# A guide through compilation in Python using Electrostatics

On the computation of the follow values

$$\sum_{i >j } \frac{q_i q_j}{r_{ij}}$$

Install any packages not available.  
`%load_ext cython` is an example of cell magic. This one enables auto-compilation with Cython.

In [None]:
import numpy as np
import cython
%load_ext cython
%matplotlib inline

Create a sytem of particles with charges.

In [None]:
def build_system(n, extent=(10, 10, 10), q=(-10, 10)):
    """Constucts a trial system in cartesian coordinates with random charges.
    """
    np.random.seed(seed=1) # If you want to get same results every time
    xyz = np.random.rand(n, 3) * np.array(extent)
    q = np.random.randint(*q, size=n)
    return (xyz, q)

In [None]:
xyz, q = build_system(1000)
# print(xyz)
# print(q)

### Pure Python loop

This will be pretty slow. 

`Note on timing`
The timeit output will state a time per loop - a loop here refers to one run of the function (not the inner loop!). With small functions, timeit will do multiple iterations of the function to reduce the impact of timing overhead. It will also repeat the timing run several times and take a mean and standard deviation. These can be controlled with arguments if required.

In [None]:
def naive_electrostatics(xyz, q):
    """Electostatics with simply python for loops
    """
    ret = 0.0
    size = xyz.shape[0]
    for x in range(size):
        for y in range(x + 1, size):
            dx = xyz[x, 0] - xyz[y, 0]
            dy = xyz[x, 1] - xyz[y, 1]
            dz = xyz[x, 2] - xyz[y, 2]
            
            r = (dx * dx + dy * dy + dz * dz) ** 0.5
            ret += q[x] * q[y] / r
    return ret

print(naive_electrostatics(xyz, q))
ttime = %timeit -o naive_electrostatics(xyz, q)
print(ttime.worst)

### Now using NumPy
NumPy provides C-compiled functions and contiguous arrays through a Python interface.

In [None]:
def numpy_electrostatics(xyz, q):
    """Electostatics with simply python for loops
    """
    ret = 0.0
    size = xyz.shape[0]
    for x in range(size):
        dxyz = xyz[:x] - xyz[x]
        r = np.sqrt(np.einsum('ij,ij->i', dxyz, dxyz))
        ret += np.sum(q[:x] * q[x] / r)
    return ret

print(numpy_electrostatics(xyz, q))
%timeit numpy_electrostatics(xyz, q)

## Cython Implementations

### Unmodified code
This cell compiles with Cython, and shows the Cython generated code.

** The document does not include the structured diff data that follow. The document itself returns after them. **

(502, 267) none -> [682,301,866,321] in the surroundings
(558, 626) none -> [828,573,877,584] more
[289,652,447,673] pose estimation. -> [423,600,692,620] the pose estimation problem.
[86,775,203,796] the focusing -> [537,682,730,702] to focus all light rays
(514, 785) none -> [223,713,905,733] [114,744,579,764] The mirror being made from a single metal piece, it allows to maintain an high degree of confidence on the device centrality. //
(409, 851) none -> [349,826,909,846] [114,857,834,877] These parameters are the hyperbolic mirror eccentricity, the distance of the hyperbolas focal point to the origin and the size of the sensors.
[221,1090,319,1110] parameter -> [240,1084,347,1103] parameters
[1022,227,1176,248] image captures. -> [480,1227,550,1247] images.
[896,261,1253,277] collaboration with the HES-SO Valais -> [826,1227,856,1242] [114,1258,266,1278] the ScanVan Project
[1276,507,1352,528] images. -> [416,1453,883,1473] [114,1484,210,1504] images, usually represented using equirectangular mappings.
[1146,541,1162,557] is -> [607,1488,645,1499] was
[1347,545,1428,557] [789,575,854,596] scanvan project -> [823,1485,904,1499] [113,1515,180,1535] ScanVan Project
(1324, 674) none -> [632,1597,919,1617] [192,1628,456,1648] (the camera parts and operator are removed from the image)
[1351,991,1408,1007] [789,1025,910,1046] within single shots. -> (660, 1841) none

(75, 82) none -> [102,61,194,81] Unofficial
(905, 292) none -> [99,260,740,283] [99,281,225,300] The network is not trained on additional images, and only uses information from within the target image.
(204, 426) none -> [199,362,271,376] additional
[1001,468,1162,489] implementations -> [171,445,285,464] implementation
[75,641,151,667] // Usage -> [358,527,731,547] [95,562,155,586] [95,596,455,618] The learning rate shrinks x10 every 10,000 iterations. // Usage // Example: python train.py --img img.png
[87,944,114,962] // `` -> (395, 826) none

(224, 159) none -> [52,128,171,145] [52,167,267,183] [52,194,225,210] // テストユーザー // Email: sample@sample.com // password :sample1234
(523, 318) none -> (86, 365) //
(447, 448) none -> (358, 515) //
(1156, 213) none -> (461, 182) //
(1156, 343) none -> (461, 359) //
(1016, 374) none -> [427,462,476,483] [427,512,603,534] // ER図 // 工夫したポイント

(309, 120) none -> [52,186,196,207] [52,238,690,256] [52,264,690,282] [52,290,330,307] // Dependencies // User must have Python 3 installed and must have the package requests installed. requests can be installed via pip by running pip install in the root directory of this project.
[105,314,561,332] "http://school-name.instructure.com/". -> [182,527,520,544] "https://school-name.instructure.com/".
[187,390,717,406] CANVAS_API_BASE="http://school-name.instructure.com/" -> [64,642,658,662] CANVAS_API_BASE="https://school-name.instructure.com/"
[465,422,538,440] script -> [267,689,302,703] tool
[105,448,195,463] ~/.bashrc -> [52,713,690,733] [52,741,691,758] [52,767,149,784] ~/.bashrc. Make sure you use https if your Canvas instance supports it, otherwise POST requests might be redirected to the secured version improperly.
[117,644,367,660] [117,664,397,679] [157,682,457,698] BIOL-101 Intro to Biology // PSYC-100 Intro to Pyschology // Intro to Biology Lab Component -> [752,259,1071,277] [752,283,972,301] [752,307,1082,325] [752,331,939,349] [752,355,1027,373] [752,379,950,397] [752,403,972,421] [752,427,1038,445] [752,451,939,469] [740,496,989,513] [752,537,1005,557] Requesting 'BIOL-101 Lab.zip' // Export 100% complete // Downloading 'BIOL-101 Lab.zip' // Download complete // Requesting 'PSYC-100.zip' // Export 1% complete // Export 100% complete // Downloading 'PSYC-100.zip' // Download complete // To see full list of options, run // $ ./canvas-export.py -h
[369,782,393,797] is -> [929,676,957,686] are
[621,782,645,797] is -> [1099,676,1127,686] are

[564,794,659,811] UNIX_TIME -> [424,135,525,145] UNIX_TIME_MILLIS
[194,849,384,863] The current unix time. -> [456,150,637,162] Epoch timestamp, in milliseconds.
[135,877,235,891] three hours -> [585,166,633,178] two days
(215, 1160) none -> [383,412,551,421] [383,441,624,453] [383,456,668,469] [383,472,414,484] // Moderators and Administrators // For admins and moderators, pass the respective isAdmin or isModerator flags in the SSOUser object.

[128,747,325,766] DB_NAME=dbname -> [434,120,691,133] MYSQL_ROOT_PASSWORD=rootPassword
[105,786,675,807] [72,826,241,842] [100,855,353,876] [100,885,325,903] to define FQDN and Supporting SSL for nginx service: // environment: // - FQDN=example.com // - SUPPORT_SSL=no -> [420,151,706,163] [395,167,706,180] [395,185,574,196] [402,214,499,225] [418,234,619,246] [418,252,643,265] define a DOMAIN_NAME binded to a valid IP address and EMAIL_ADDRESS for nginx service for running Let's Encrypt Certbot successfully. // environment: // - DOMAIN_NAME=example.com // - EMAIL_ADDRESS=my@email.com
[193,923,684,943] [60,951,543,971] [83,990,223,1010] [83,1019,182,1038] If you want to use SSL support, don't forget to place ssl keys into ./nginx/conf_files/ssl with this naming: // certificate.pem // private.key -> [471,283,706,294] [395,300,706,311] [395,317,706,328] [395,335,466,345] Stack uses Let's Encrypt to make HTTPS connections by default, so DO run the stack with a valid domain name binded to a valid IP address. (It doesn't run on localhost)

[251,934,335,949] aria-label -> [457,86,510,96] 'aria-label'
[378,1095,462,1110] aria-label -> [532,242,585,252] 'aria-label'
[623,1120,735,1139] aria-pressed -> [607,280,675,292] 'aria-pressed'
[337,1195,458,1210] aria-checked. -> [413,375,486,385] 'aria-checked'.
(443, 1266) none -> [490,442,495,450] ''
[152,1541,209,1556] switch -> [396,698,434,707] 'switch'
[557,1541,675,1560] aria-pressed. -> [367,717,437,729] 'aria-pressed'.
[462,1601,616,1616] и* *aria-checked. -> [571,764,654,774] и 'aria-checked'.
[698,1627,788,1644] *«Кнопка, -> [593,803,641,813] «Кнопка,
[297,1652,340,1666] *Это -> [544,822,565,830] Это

It does NOT run it!  
This one is unmodified Python, so the code will be making CPython calls (Note the yellow lines in the output).

In [None]:
%%cython --annotate

def cython1_electrostatics(xyz, q):
    """Electostatics with simply python for loops
    """
    ret = 0.0
    size = xyz.shape[0]
    for x in range(size):
        for y in range(x + 1, size):
            dx = xyz[x, 0] - xyz[y, 0]
            dy = xyz[x, 1] - xyz[y, 1]
            dz = xyz[x, 2] - xyz[y, 2]
            
            r = (dx * dx + dy * dy + dz * dz) ** 0.5
            ret += q[x] * q[y] / r
    return ret


**Still slow!**
It's essentially running Python

In [None]:
print(cython1_electrostatics(xyz, q))
%timeit cython1_electrostatics(xyz, q)

### Cython with type definitions and NumPy arrays

In [None]:
%%cython --annotate

cimport cython
cimport numpy as np

def cython2_electrostatics(np.ndarray[np.double_t, ndim=2] xyz, np.ndarray[np.int_t, ndim=1] q):
    """Electostatics with simply python for loops
    """
    cdef np.double_t ret = 0.0
    cdef int size = xyz.shape[0]
    
    cdef np.double_t dx, dy, dz, r
    cdef int x, y
    
    for x in range(size):
        for y in range(x + 1, size):
            dx = xyz[x, 0] - xyz[y, 0]
            dy = xyz[x, 1] - xyz[y, 1]
            dz = xyz[x, 2] - xyz[y, 2]
            
            r = (dx * dx + dy * dy + dz * dz) ** 0.5
            ret += q[x] * q[y] / r
    return ret

In [None]:
print(cython2_electrostatics(xyz, q))
%timeit cython2_electrostatics(xyz, q)

### Parallel Cython

This should run using multiple threads and run faster than the serial version.
Use top to check if multiple threads are running.
Cython uses OpenMP for parallelism so the %%cython compile args will need to match your compiler. Note also, that in the prange line the GIL is released.

In [None]:
%%cython --compile-args=-fopenmp --link-args=-fopenmp --force

cimport cython
cimport cython.parallel
cimport numpy as np

@cython.boundscheck(False)
@cython.wraparound(False)
@cython.cdivision(True) 
def cython3_electrostatics(np.ndarray[np.double_t, ndim=2] xyz, np.ndarray[np.int_t, ndim=1] q):
    """Electostatics with simply python for loops
    """
    cdef np.double_t ret = 0.0
    cdef int size = xyz.shape[0]
    
    cdef np.double_t dx, dy, dz, r
    cdef int x, y
    
    for x in cython.parallel.prange(size, nogil=True, schedule="guided"):
        for y in range(x + 1, size):
            dx = xyz[x, 0] - xyz[y, 0]
            dy = xyz[x, 1] - xyz[y, 1]
            dz = xyz[x, 2] - xyz[y, 2]
            
            r = (dx * dx + dy * dy + dz * dz) ** 0.5
            ret += q[x] * q[y] / r
    return ret

In [None]:
print(cython3_electrostatics(xyz, q))
%timeit cython3_electrostatics(xyz, q)

## Numba

Numba will jit compile the pure Python code, without requiring types.
It uses LLVM as the back end. When you install Numba (e.g. pip or conda), it will install llvmlite as a dependency, so you don't need to already have it on your system.

In [None]:
import numba
jit_electrostatics = numba.jit(naive_electrostatics, nopython=True)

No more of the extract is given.